**What the task requires:**
Read the lines below. Copy out any that hold the string "family".

**Data listing:**
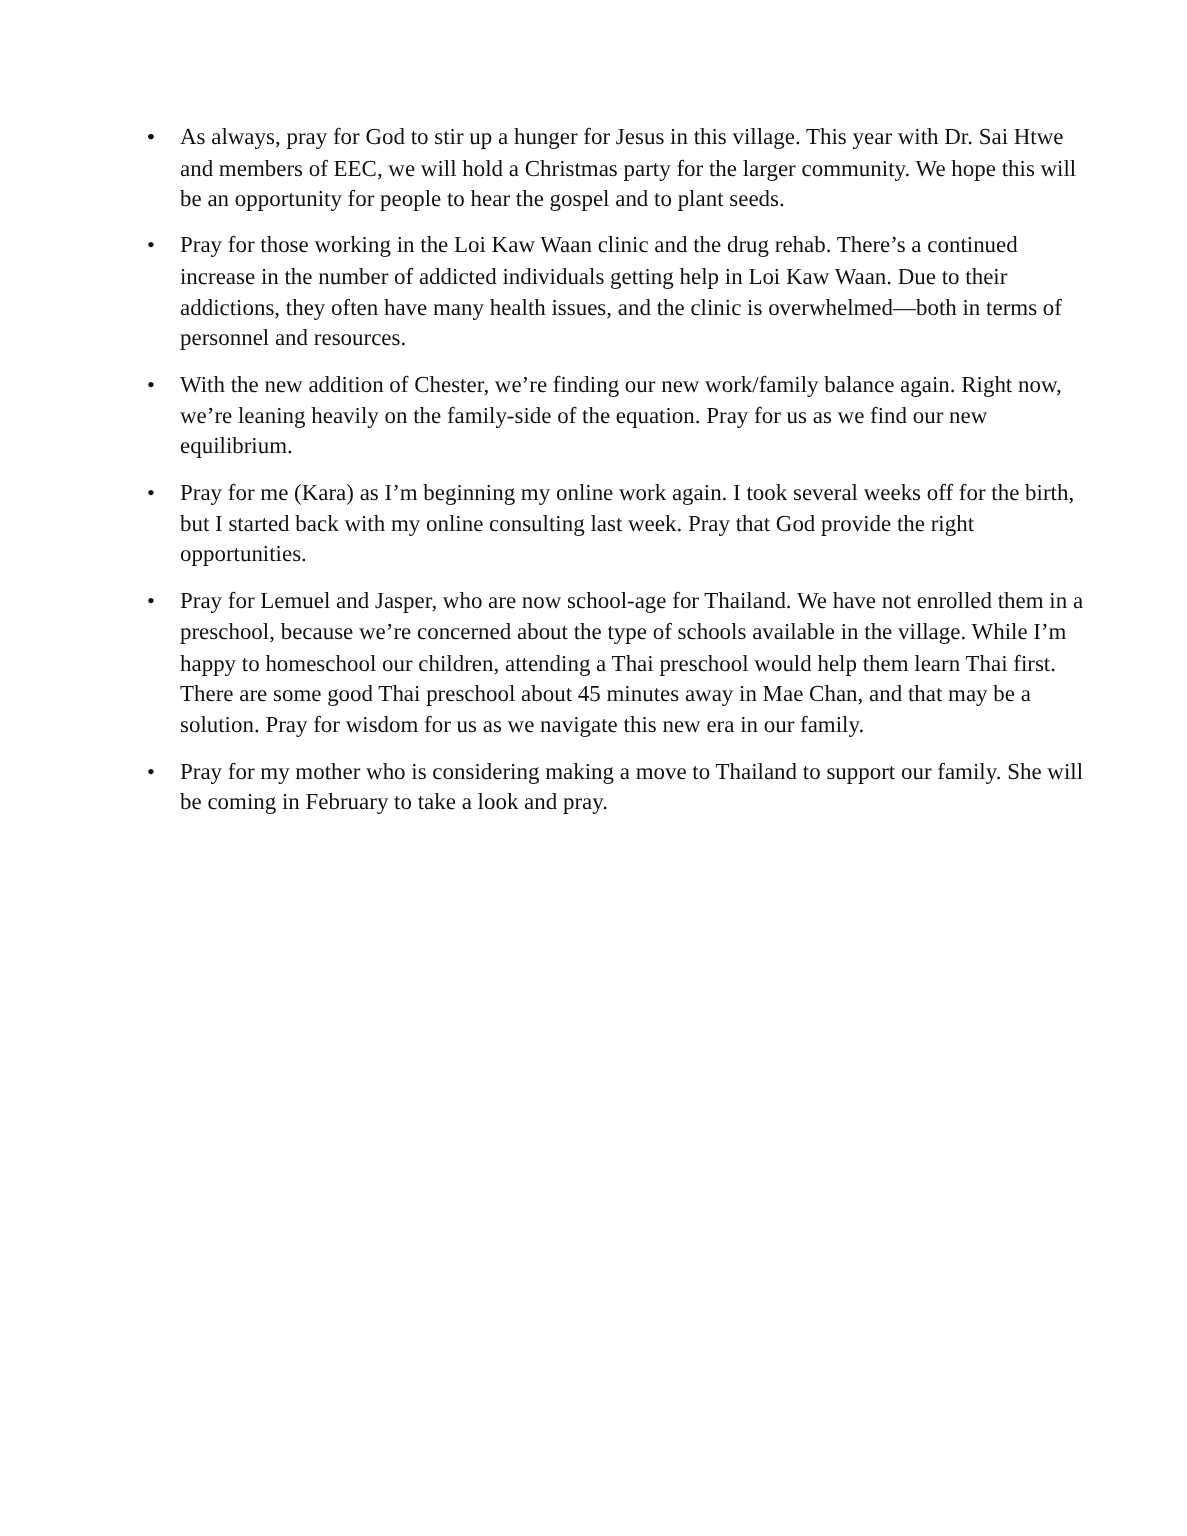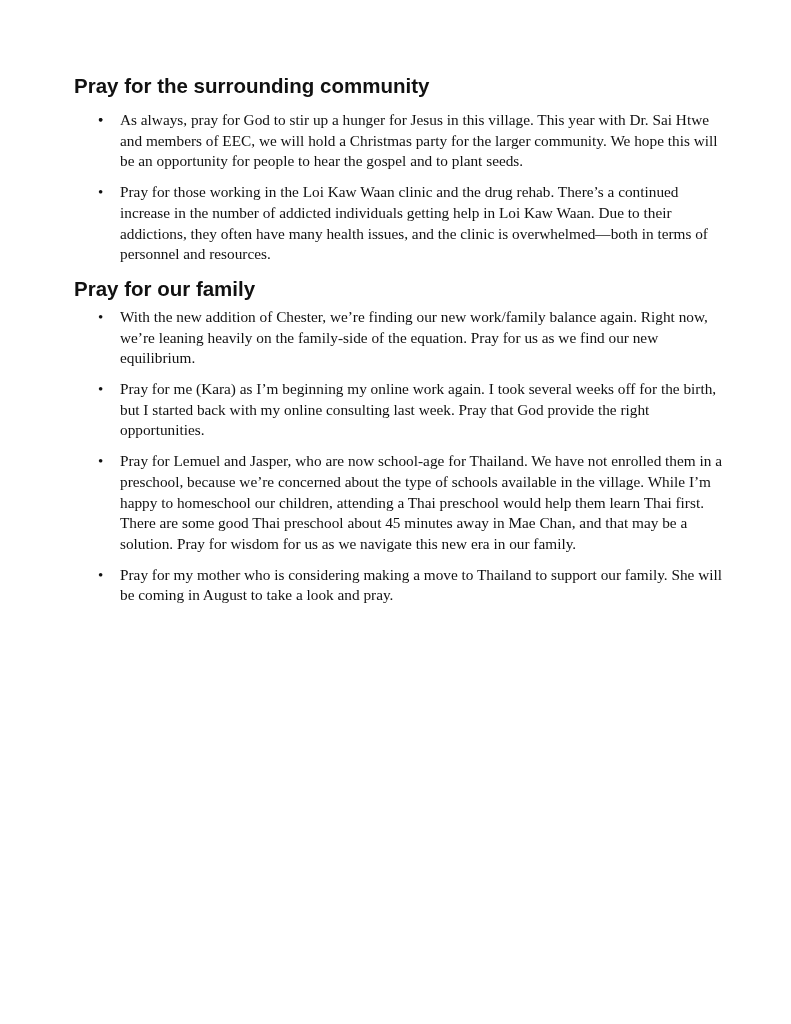--- a/index.html
+++ b/index.html
@@ -28,27 +28,25 @@
       position: absolute;
       left: 24px;
       top: 0;
       font-size: 15px;
     }
   </style>
 </head>
 <body>
 
 <div class="page">
-  <h2>Pray for the surrounding community</h2>
   <ul>
     <li><span class="bullet">•</span></li>
     <li><span class="bullet">•</span><span>As always, pray for God to stir up a hunger for Jesus in this village. This year with Dr. Sai Htwe and members of EEC, we will hold a Christmas party for the larger community. We hope this will be an opportunity for people to hear the gospel and to plant seeds.</span></li>
     <li><span class="bullet">•</span><span>Pray for those working in the Loi Kaw Waan clinic and the drug rehab. There’s a continued increase in the number of addicted individuals getting help in Loi Kaw Waan. Due to their addictions, they often have many health issues, and the clinic is overwhelmed—both in terms of personnel and resources.</span></li>
   </ul>
 
-  <h2 class="second">Pray for our family</h2>
   <ul>
     <li><span class="bullet">•</span><span>With the new addition of Chester, we’re finding our new work/family balance again. Right now, we’re leaning heavily on the family-side of the equation. Pray for us as we find our new equilibrium.</span></li>
     <li><span class="bullet">•</span><span>Pray for me (Kara) as I’m beginning my online work again. I took several weeks off for the birth, but I started back with my online consulting last week. Pray that God provide the right opportunities.</span></li>
     <li><span class="bullet">•</span><span>Pray for Lemuel and Jasper, who are now school-age for Thailand. We have not enrolled them in a preschool, because we’re concerned about the type of schools available in the village. While I’m happy to homeschool our children, attending a Thai preschool would help them learn Thai first. There are some good Thai preschool about 45 minutes away in Mae Chan, and that may be a solution. Pray for wisdom for us as we navigate this new era in our family.</span></li>
-    <li><span class="bullet">•</span><span>Pray for my mother who is considering making a move to Thailand to support our family. She will be coming in August to take a look and pray.</span></li>
+    <li><span class="bullet">•</span><span>Pray for my mother who is considering making a move to Thailand to support our family. She will be coming in February to take a look and pray.</span></li>
   </ul>
 </div>
 
 </body></html>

**Answer for the task:**
-  <h2 class="second">Pray for our family</h2>
     <li><span class="bullet">•</span><span>With the new addition of Chester, we’re finding our new work/family balance again. Right now, we’re leaning heavily on the family-side of the equation. Pray for us as we find our new equilibrium.</span></li>
     <li><span class="bullet">•</span><span>Pray for Lemuel and Jasper, who are now school-age for Thailand. We have not enrolled them in a preschool, because we’re concerned about the type of schools available in the village. While I’m happy to homeschool our children, attending a Thai preschool would help them learn Thai first. There are some good Thai preschool about 45 minutes away in Mae Chan, and that may be a solution. Pray for wisdom for us as we navigate this new era in our family.</span></li>
-    <li><span class="bullet">•</span><span>Pray for my mother who is considering making a move to Thailand to support our family. She will be coming in August to take a look and pray.</span></li>
+    <li><span class="bullet">•</span><span>Pray for my mother who is considering making a move to Thailand to support our family. She will be coming in February to take a look and pray.</span></li>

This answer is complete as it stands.